In A/B update capable systems, each partition, such as the kernel or root (or
other artifacts like [DLC]), has two copies. We call these two copies active (A)
and inactive (B). The system is booted into the active partition (depending on
which copy has the higher priority at boot time) and when a new update is
available, it is written into the inactive partition. After a successful reboot,
the previously inactive partition becomes active and the old active partition
becomes inactive.

### Generation

But everything starts with generating OTA packages on (Google) servers for
each new system image. This is done by calling
[ota_from_target_files](https://cs.android.com/android/platform/superproject/+/master:build/make/tools/releasetools/ota_from_target_files.py)
with source and destination builds. This script requires target_file.zip to work,
image files are not sufficient.

### Distribution/Configuration
Once the OTA packages are generated, they are signed with specific keys
and stored in a location known to an update server (GOTA).
GOTA will then make this OTA package accessible via a public URL. Optionally,
operators an choose to make this OTA update available only to a specific
subset of devices.

### Installation
When the device's updater client initiates an update (either periodically or user
initiated), it first consults different device policies to see if the update
check is allowed. For example, device policies can prevent an update check
during certain times of a day or they require the update check time to be
scattered throughout the day randomly, etc.

Once policies allow for the update check, the updater client sends a request to
the update server (all this communication happens over HTTPS) and identifies its
parameters like its Application ID, hardware ID, version, board, etc.
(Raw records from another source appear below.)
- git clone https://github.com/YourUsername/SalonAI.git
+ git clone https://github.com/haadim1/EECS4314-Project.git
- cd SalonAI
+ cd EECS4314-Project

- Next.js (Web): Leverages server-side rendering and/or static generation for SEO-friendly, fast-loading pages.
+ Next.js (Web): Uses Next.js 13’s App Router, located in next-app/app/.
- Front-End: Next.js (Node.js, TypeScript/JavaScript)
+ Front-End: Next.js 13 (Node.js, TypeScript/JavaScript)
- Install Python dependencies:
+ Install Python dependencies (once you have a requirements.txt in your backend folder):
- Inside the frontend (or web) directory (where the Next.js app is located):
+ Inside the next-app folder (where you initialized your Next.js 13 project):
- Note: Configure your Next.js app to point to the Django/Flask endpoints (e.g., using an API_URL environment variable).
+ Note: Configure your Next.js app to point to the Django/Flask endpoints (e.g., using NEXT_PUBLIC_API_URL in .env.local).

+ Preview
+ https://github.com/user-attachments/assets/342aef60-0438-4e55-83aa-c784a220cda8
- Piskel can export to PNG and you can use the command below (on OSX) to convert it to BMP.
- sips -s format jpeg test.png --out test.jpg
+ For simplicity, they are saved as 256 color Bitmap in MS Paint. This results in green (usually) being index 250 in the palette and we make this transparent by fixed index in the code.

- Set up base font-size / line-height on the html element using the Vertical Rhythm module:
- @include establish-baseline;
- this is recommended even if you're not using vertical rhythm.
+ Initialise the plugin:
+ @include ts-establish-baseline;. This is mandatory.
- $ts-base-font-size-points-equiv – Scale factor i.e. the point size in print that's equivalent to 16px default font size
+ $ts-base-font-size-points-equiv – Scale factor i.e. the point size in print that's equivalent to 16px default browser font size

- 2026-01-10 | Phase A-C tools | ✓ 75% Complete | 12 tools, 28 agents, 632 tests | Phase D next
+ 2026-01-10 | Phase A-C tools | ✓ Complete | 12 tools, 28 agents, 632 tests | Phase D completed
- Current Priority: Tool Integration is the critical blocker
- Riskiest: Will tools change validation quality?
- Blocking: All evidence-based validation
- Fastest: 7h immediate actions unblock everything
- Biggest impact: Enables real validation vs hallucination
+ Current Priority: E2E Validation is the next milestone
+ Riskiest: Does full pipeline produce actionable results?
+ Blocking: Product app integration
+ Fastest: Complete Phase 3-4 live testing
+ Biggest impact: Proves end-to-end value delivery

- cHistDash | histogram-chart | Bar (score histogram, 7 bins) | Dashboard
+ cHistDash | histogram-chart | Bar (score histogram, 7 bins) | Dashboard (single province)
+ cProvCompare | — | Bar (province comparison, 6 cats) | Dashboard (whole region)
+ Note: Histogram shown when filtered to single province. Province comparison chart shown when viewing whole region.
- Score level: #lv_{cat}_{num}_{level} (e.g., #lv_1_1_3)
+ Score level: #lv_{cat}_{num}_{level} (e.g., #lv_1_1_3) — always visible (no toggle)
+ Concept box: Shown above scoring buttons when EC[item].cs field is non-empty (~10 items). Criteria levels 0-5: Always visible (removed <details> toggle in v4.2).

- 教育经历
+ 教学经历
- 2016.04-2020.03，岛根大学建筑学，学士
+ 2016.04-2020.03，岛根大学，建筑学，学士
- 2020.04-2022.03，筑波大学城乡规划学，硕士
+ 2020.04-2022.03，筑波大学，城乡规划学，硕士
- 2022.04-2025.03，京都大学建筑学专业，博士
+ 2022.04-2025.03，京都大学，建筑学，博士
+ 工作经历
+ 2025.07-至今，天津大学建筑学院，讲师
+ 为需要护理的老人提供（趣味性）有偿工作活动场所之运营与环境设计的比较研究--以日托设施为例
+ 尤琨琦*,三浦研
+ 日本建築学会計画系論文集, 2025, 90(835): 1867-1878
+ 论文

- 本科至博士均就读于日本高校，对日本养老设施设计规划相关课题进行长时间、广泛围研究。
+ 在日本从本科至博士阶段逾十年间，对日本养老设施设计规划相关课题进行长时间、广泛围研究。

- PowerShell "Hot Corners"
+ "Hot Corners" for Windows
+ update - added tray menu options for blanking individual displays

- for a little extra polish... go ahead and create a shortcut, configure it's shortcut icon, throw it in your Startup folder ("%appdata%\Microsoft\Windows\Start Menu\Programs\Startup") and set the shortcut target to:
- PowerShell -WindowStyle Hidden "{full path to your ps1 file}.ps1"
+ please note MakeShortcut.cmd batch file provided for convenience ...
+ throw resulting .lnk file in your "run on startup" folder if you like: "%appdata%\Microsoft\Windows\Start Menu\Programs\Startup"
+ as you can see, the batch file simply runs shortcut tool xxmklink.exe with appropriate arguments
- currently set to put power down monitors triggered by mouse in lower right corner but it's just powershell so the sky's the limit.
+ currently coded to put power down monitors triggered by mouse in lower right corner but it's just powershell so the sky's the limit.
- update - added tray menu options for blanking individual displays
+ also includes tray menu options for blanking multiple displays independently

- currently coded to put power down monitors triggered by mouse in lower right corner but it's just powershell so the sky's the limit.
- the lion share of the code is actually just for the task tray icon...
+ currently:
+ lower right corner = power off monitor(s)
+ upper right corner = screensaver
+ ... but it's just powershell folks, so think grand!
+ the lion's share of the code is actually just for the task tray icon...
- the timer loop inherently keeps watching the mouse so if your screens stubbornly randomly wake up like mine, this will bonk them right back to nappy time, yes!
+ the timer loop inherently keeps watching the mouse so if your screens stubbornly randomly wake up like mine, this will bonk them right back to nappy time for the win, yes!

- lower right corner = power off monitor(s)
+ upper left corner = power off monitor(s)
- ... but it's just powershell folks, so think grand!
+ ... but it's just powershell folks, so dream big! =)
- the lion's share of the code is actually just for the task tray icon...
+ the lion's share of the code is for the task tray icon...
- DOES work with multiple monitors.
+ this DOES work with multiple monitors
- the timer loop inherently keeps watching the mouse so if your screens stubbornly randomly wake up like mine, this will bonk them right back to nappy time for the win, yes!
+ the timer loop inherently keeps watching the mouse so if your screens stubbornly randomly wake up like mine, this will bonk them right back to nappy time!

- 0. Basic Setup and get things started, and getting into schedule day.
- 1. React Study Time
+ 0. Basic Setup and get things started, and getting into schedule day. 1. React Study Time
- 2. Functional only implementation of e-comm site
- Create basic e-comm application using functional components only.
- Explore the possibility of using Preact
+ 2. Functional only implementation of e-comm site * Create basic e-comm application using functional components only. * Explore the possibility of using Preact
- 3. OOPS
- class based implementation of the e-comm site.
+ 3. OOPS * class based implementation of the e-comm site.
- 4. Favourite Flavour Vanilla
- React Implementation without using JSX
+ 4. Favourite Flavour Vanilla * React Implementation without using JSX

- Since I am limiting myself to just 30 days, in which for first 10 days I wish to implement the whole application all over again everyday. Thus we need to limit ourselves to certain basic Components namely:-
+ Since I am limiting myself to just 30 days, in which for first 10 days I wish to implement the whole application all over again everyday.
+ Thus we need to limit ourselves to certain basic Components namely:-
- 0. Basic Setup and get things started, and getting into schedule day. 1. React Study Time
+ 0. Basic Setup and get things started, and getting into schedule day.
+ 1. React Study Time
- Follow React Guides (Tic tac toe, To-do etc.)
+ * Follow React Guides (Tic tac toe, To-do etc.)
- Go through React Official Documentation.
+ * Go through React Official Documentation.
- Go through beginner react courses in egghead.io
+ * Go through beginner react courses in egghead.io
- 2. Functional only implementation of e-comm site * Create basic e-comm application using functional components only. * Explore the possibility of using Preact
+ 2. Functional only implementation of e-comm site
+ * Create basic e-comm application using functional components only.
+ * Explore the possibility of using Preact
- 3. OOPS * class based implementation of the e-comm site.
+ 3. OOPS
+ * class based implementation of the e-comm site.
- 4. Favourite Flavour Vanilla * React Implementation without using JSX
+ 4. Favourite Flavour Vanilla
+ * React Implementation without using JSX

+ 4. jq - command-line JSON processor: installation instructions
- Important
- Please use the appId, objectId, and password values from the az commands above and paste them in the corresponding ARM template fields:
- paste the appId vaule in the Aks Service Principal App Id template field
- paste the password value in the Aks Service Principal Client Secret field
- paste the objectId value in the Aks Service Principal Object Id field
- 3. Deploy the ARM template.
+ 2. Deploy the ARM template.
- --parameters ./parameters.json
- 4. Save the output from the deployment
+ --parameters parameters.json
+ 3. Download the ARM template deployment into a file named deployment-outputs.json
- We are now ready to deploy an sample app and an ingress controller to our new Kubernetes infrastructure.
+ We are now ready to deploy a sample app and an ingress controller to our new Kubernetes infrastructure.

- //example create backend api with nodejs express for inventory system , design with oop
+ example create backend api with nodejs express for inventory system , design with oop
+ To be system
Some policities on the server might prevent the device from getting specific
OTA updates, these server side policities are often set by operators. For
example, the operator might want to deliver a beta version of software to only
a subset of devices.

But if the update server decides to serve an update payload, it will respond
with all the parameters needed to perform an update like the URLs to download the
payloads, the metadata signatures, the payload size and hash, etc. The updater
client continues communicating with the update server after different state
changes, like reporting that it started to download the payload or it finished
the update, or reports that the update failed with specific error codes, etc.

The device will then proceed to actually installing the OTA update. This consists
of roughly 3 steps.
#### Download & Install
Each payload consists of two main sections: metadata and extra data. The
metadata is basically a list of operations that should be performed for an
update. The extra data contains the data blobs needed by some or all of these
operations. The updater client first downloads the metadata and
cryptographically verifies it using the provided signatures from the update
server’s response. Once the metadata is verified as valid, the rest of the
payload can easily be verified cryptographically (mostly through SHA256 hashes).

Next, the updater client marks the inactive partition as unbootable (because it
needs to write the new updates into it). At this point the system cannot
rollback to the inactive partition anymore.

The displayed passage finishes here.